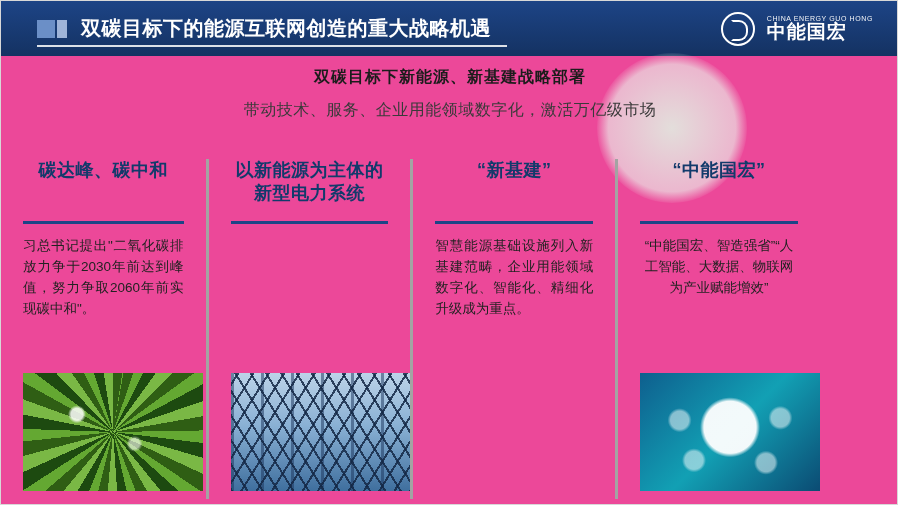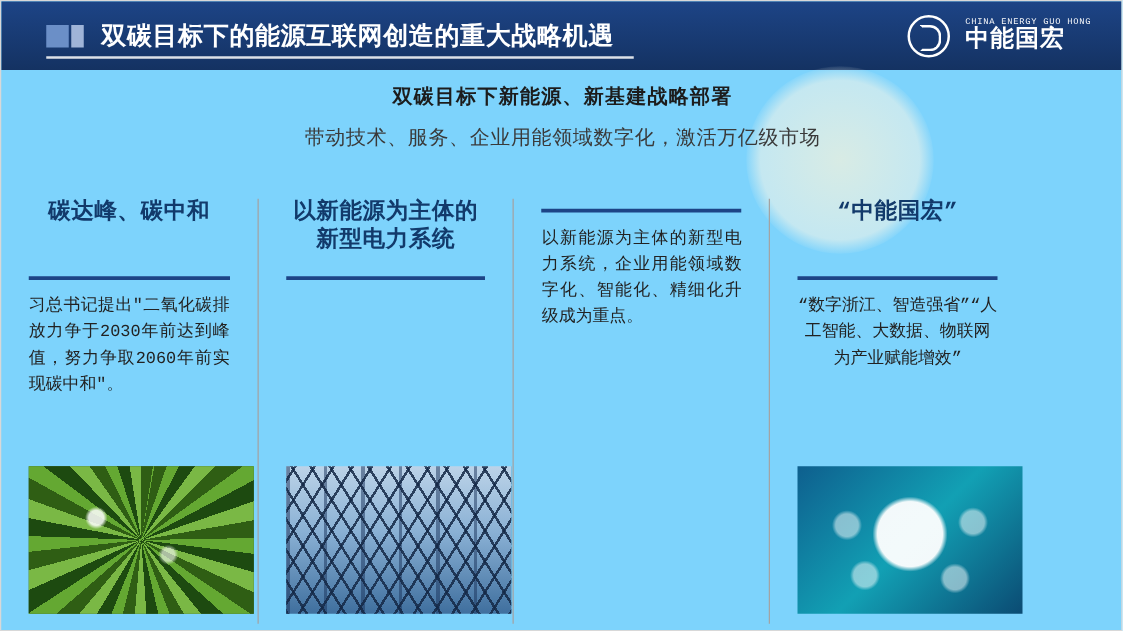"双碳目标下的能源互联网创造的重大战略机遇" .slide { background: #7dd3fc -> #ec4899; font-family: Liberation Mono, monospace -> none }
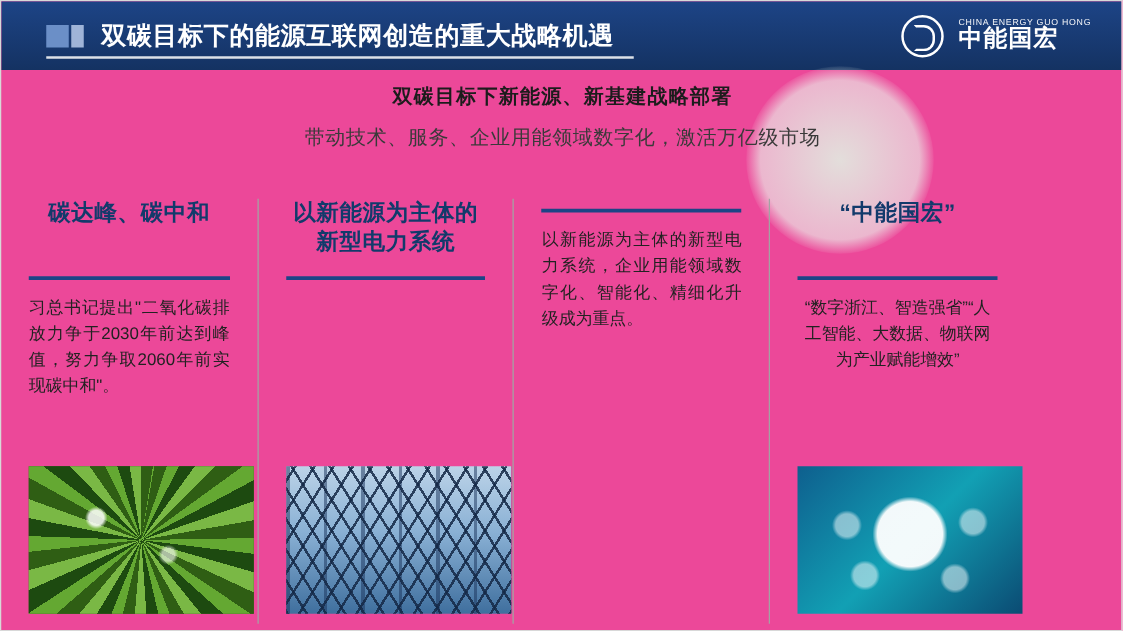"以新能源为主体的新型电力系统" .col + .col { border-left: 1px solid #a3a3a3 -> 3px solid #a3a3a3 }
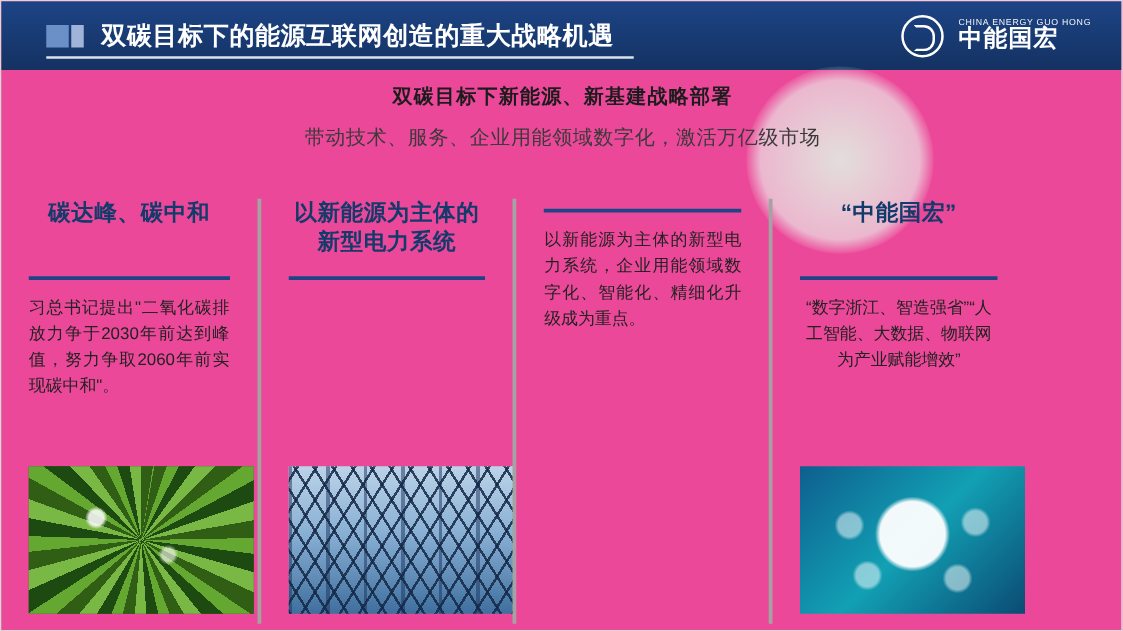"“新基建”" div.col-head { html: none -> <div>“新基建”</div> }
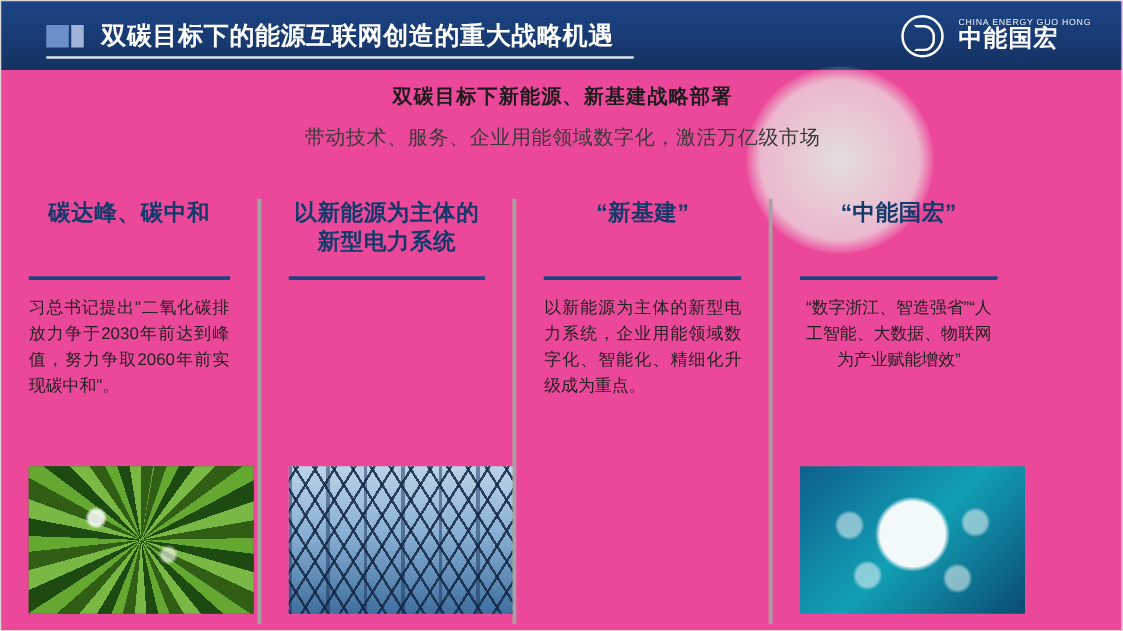"以新能源为主体的新型电力系统，企业用能领域数字化、智能化、精细化升级成为重点。" div.col-body { text: 以新能源为主体的新型电力系统 -> 智慧能源基础设施列入新基建范畴 }
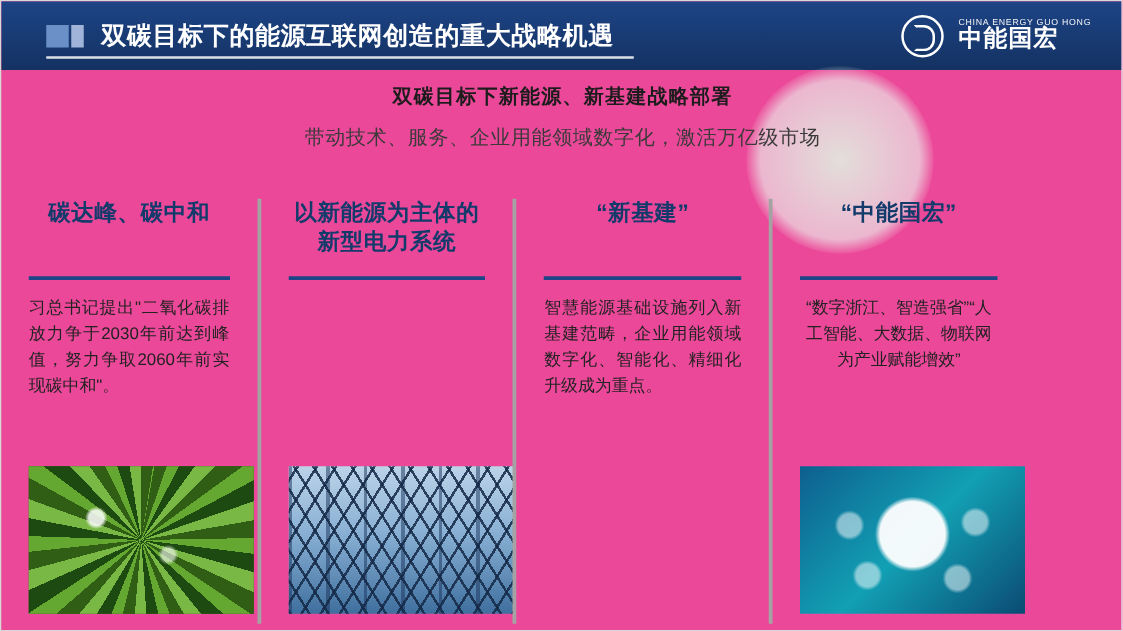"“数字浙江、智造强省”“人工智能、大数据、物联网为产业赋能增效”" div.col-body { text: 数字浙江 -> 中能国宏 }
===
Write out each line again, exactly as it appears above, except for any picture.

"双碳目标下的能源互联网创造的重大战略机遇" .slide { background: #7dd3fc -> #ec4899; font-family: Liberation Mono, monospace -> none }
"以新能源为主体的新型电力系统" .col + .col { border-left: 1px solid #a3a3a3 -> 3px solid #a3a3a3 }
"“新基建”" div.col-head { html: none -> <div>“新基建”</div> }
"以新能源为主体的新型电力系统，企业用能领域数字化、智能化、精细化升级成为重点。" div.col-body { text: 以新能源为主体的新型电力系统 -> 智慧能源基础设施列入新基建范畴 }
"“数字浙江、智造强省”“人工智能、大数据、物联网为产业赋能增效”" div.col-body { text: 数字浙江 -> 中能国宏 }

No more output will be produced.